Окно распахнуто, холодный ветер колышет пламя свечей. Несколько секунд я всматриваюсь в полумрак, наконец вижу Миллисент. Она лежит в кровати, на боку, бездыханная, закрыв глаза, будто решила отдохнуть. Она почти одета к ужину, седые волосы, обычно встрепанные, сейчас гладко зачесаны назад.
– Мои соболезнования, Джонатан, – говорит доктор. – Я знаю, вы были очень близки.
Горе сдавливает горло. Не могу успокоиться, хоть и уговариваю себя, что эта женщина мне не мать.
Неожиданно подкатывают слезы. Я дрожу, сажусь на стул у кровати, беру в ладони еще теплую руку.
– Сердечный приступ, – расстроенно поясняет доктор Дикки. – Все произошло внезапно.
Он стоит по другую сторону кровати. На его лице, как и на моем, глубокая скорбь. Он смахивает слезу, закрывает окно, преграждая путь ветру. Пламя свечей вытягивается во фрунт, комнату заливает золотистое сияние.
– А если ее предупредить?
Он удивленно смотрит на меня и, сочтя мой вопрос проявлением расстроенных чувств, негромко отвечает:
– Нет. Предупредить об этом невозможно.
– А если…
– Джонатан, ее время истекло, – мягко напоминает он.

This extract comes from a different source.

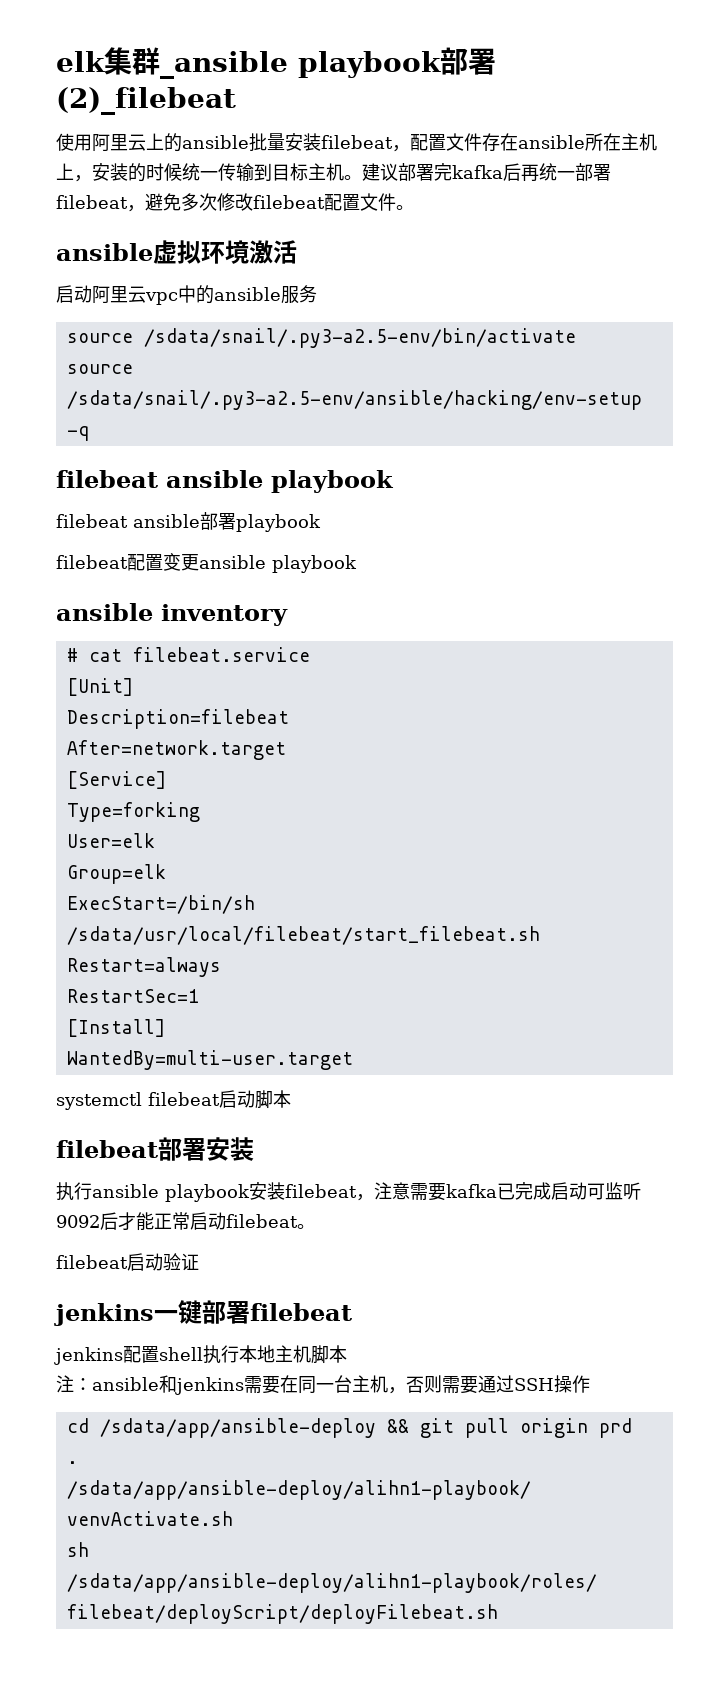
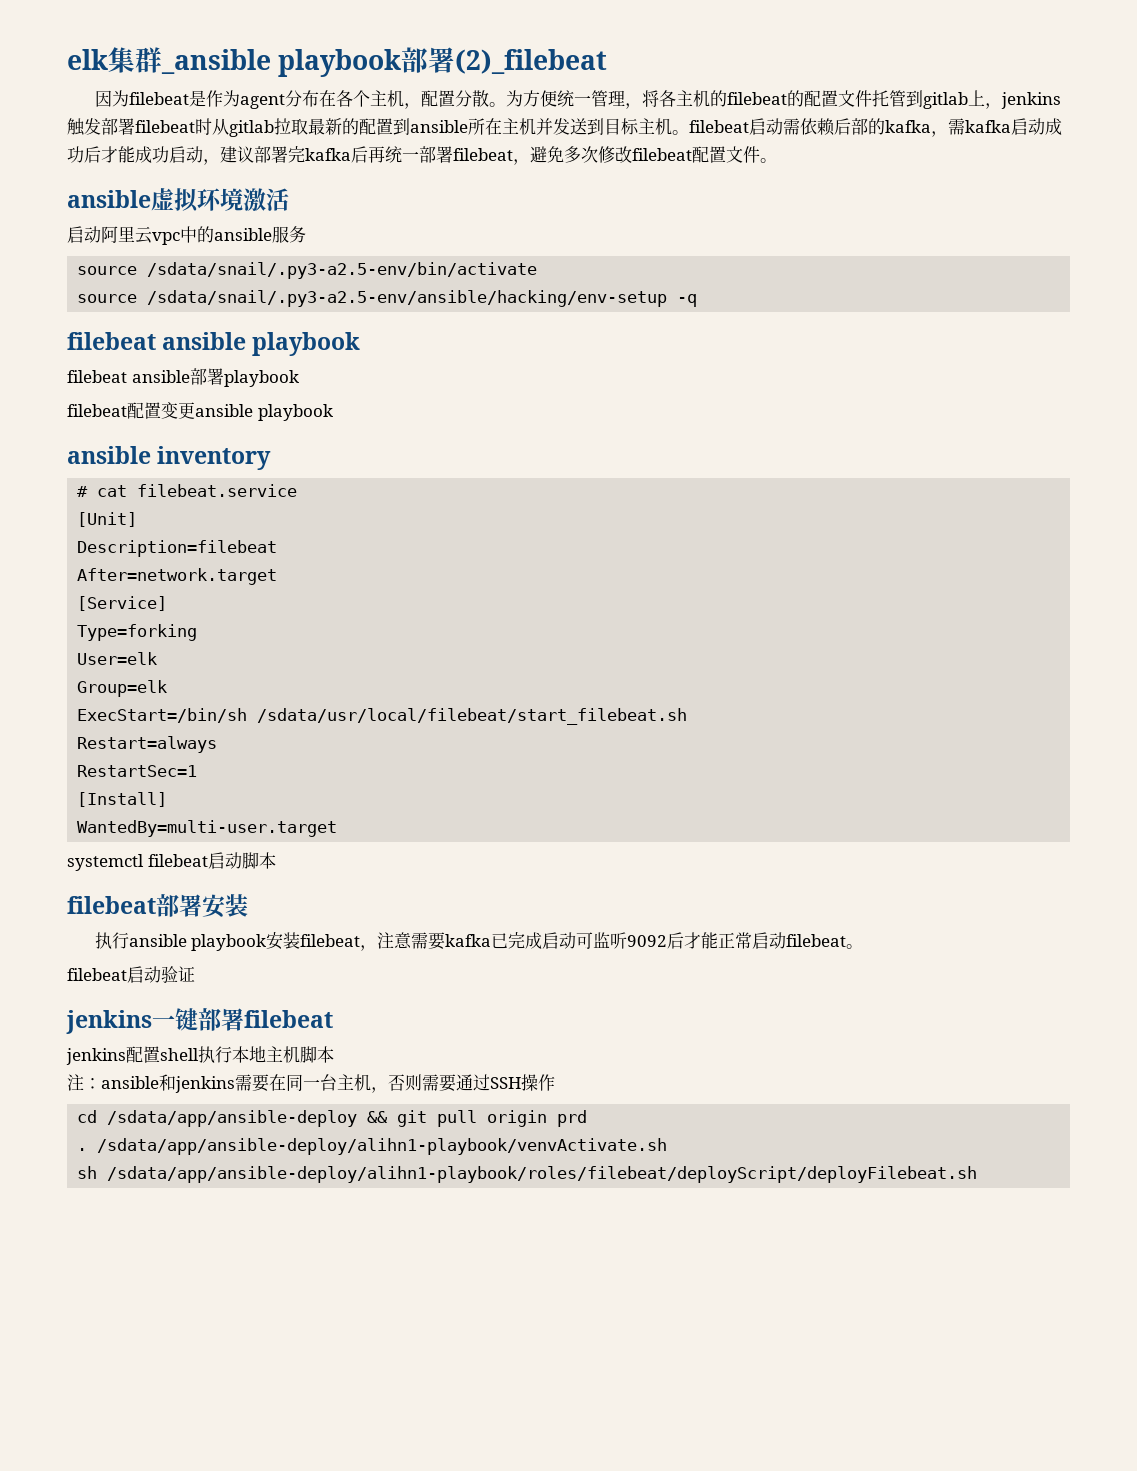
[56,133,657,152] [56,163,362,182] 使用阿里云上的ansible批量安装filebeat，配置文件存在ansible所在主机上，安装的时候统一传输到目标主机。 -> [94,90,1061,109] [67,118,1062,137] [67,146,220,165] 因为filebeat是作为agent分布在各个主机，配置分散。为方便统一管理，将各主机的filebeat的配置文件托管到gitlab上，jenkins触发部署filebeat时从gitlab拉取最新的配置到ansible所在主机并发送到目标主机。filebeat启动需依赖后部的kafka，需kafka启动成功后才能成功启动，

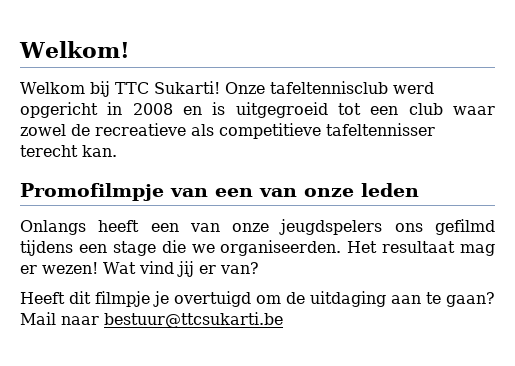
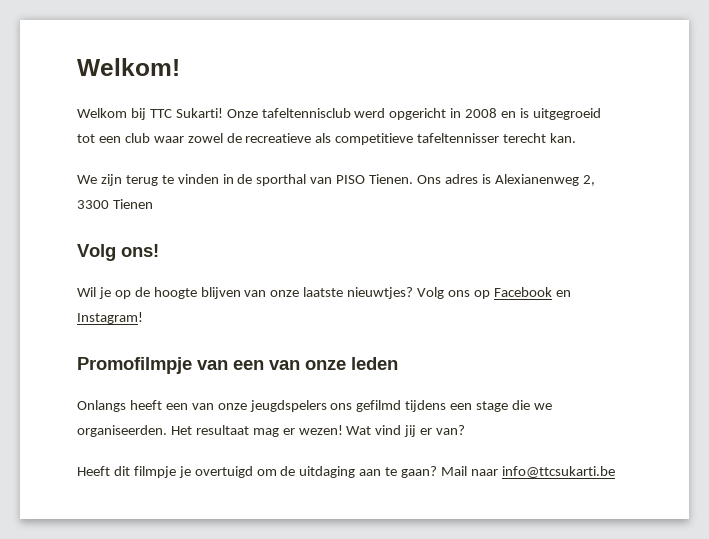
(117, 151) none -> [77,174,595,186] [77,199,153,209] [77,244,159,261] [77,287,571,299] [77,312,143,324] // We zijn terug te vinden in de sporthal van PISO Tienen. Ons adres is Alexianenweg 2, 3300 Tienen // Volg ons! // Wil je op de hoogte blijven van onze laatste nieuwtjes? Volg ons op Facebook en Instagram!
[104,312,283,328] bestuur@ttcsukarti.be -> [501,466,615,478] info@ttcsukarti.be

Я киваю. Ни на что другое сил нет. Доктор Дикки что-то еще говорит, слова обволакивают меня, но я их не слышу и не понимаю. Моя скорбь – бездонный колодец. Я бросаюсь в него, надеясь долететь до дна. Чем глубже я падаю, тем больше осознаю, что оплакиваю не только Миллисент Дарби. В глубине, под горем Джонатана Дарби, кроется нечто, принадлежащее только Айдену Слоуну. В самой сердцевине прячутся неутолимое отчаяние, печаль и гнев. Скорбь Джонатана Дарби проявила эти ощущения, но я не в состоянии полностью их раскрыть, извлечь на свет из темноты.
«Не смей их раскапывать».
– Что это?
«Часть твоего настоящего „я“. Оставь ее в покое».
Меня отвлекает стук в дверь. Смотрю на часы: оказывается, прошло больше часа. Я даже не заметил, как ушел доктор.
В комнату заглядывает Эвелина. Лицо бледное, щеки раскраснелись от холода. Она по-прежнему одета в синее вечернее платье, уже изрядно измятое. Из кармана длинного бежевого пальто выглядывает диадема. Резиновые сапоги размазывают по полу грязь и палые листья. Очевидно, они с Беллом только что вернулись с кладбища.
– Эвелина… – начинаю я, но давлюсь горем.
Она собирает расколотое мгновение воедино, укоризненно цокает языком и решительно направляется к бутылке виски на буфете в дальнем конце комнаты. Потом подносит стакан мне ко рту и резко опрокидывает его, заставляя меня одним глотком выпить содержимое.
Я фыркаю, отталкиваю стакан. Виски течет по подбородку.
– Зачем вы…
– В своем теперешнем состоянии вы мне не помощник.
– Я – ваш помощник?
Она окидывает меня пристальным, оценивающим взглядом, потом протягивает мне носовой платок.
– Утритесь и приведите себя в порядок, – говорит она. – На вашей наглой физиономии скорбь неуместна.
– Но как…
– Это долгая история, а у нас нет времени.
Я тупо сижу, пытаюсь сообразить, что случилось, и жалею, что не так умен, как Рейвенкорт. Мне никак не удается разобраться в происходящем. Мне кажется, что я гляжу на все через туманное увеличительное стекло, а Эвелина, безмятежная, как летний полдень, накрывает тело Миллисент простыней. Мне за ней попросту не угнаться.